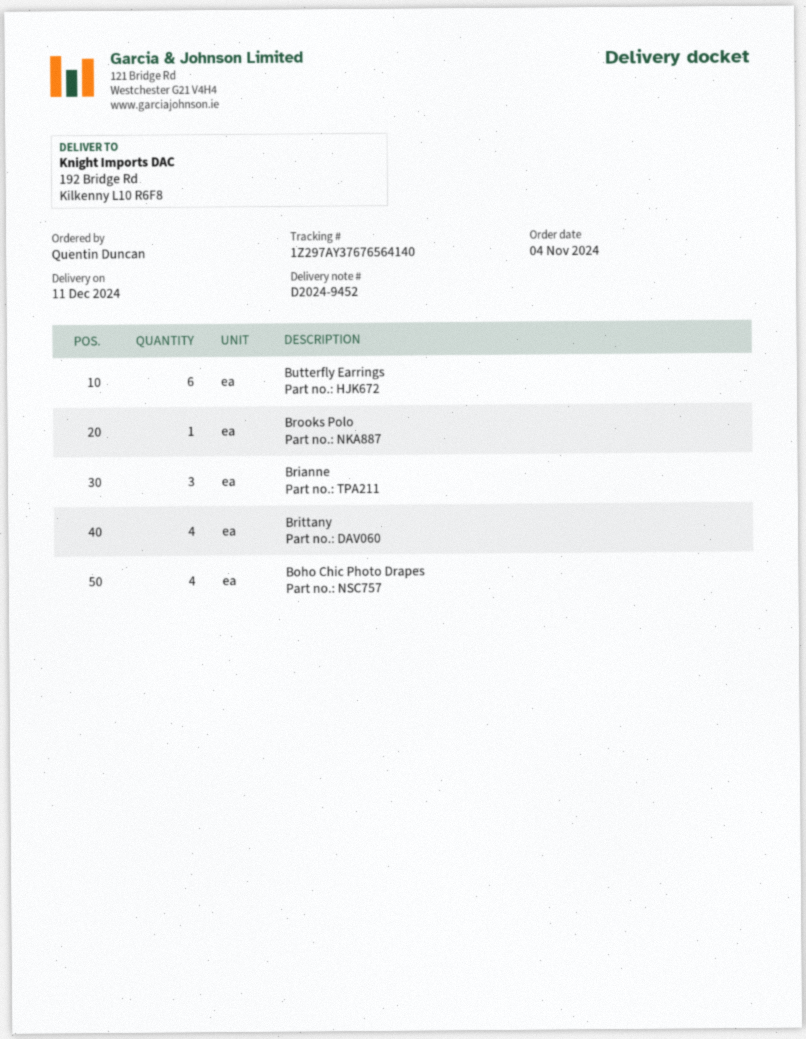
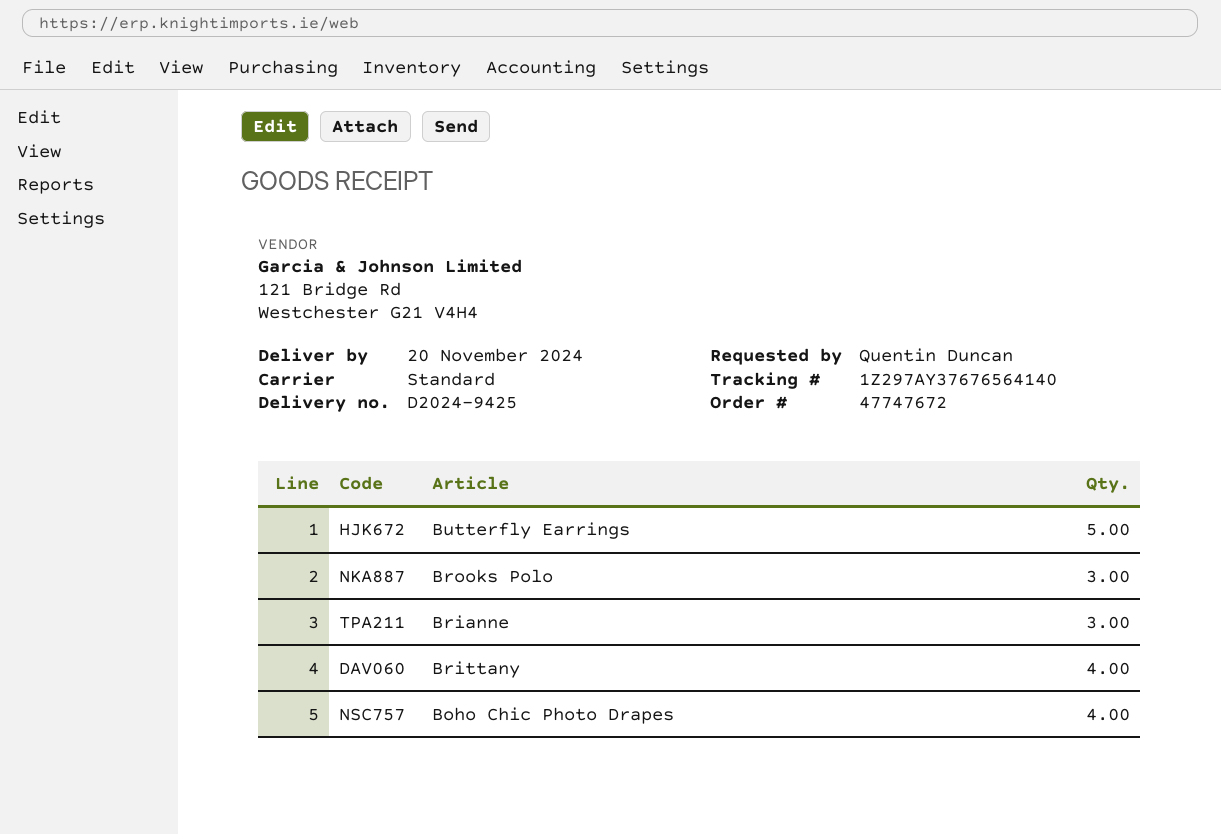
delivery note number: D2024-9452 -> D2024-9425
delivery date: 2024-12-11 -> 2024-11-20
Butterfly Earrings: 6 -> 5
Brooks Polo: 1 -> 3

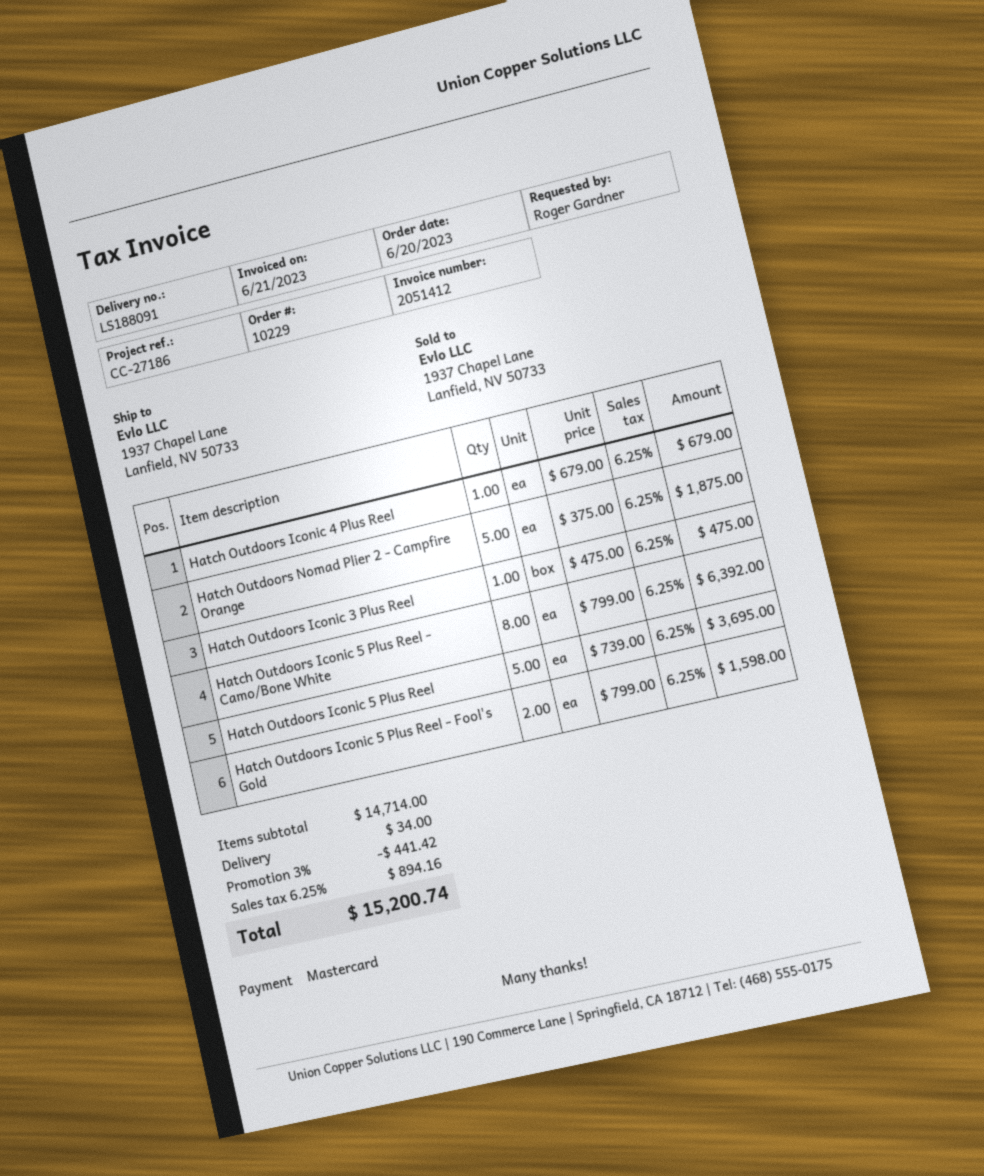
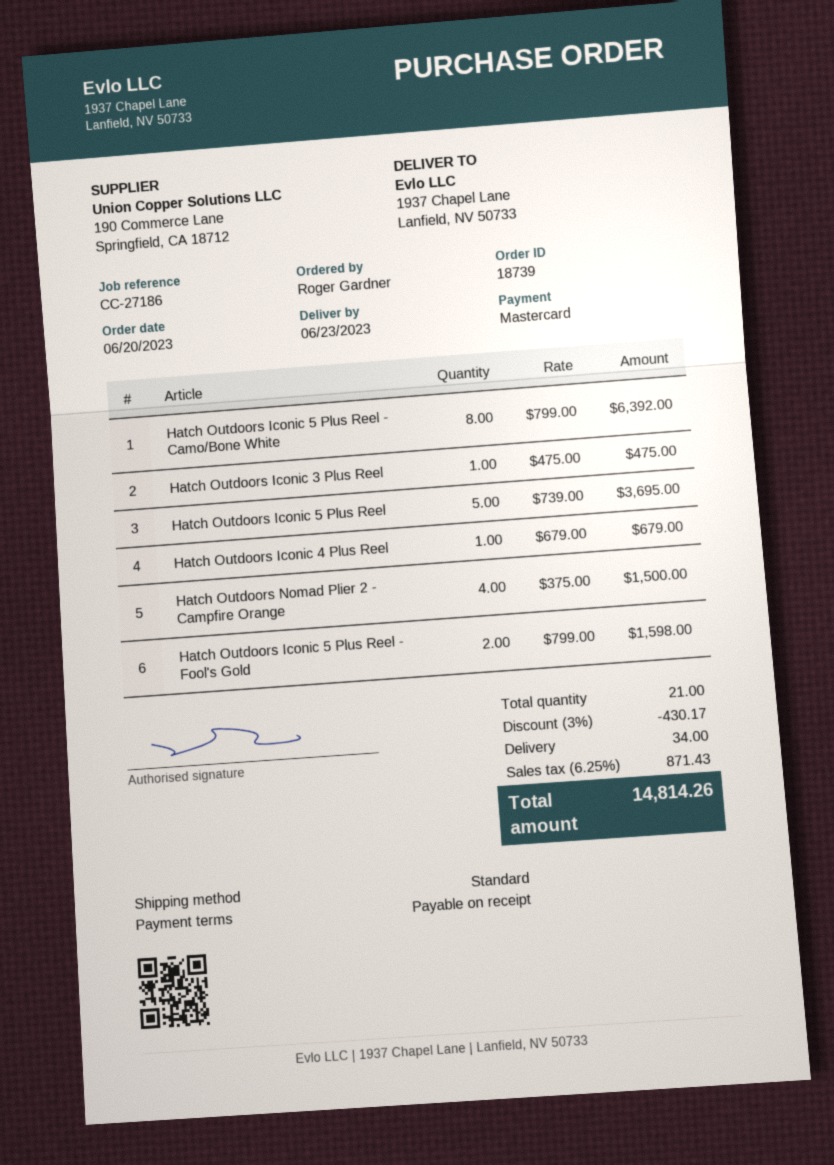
order number: 10229 -> 18739
Hatch Outdoors Nomad Plier 2 - Campfire Orange: 5 x 375.00 = 1875.00 -> 4 x 375.00 = 1500.00
discount: 3% = 441.42 -> 3% = 430.17
tax: 6.25% = 894.16 -> 6.25% = 871.43
total: 15200.74 -> 14814.26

> **WORK INSTRUCTION**: Your copy should match the entries above exactly and contain no pictures.

> **OUTPUT OF THE TASK**:
delivery note number: D2024-9452 -> D2024-9425
delivery date: 2024-12-11 -> 2024-11-20
Butterfly Earrings: 6 -> 5
Brooks Polo: 1 -> 3

order number: 10229 -> 18739
Hatch Outdoors Nomad Plier 2 - Campfire Orange: 5 x 375.00 = 1875.00 -> 4 x 375.00 = 1500.00
discount: 3% = 441.42 -> 3% = 430.17
tax: 6.25% = 894.16 -> 6.25% = 871.43
total: 15200.74 -> 14814.26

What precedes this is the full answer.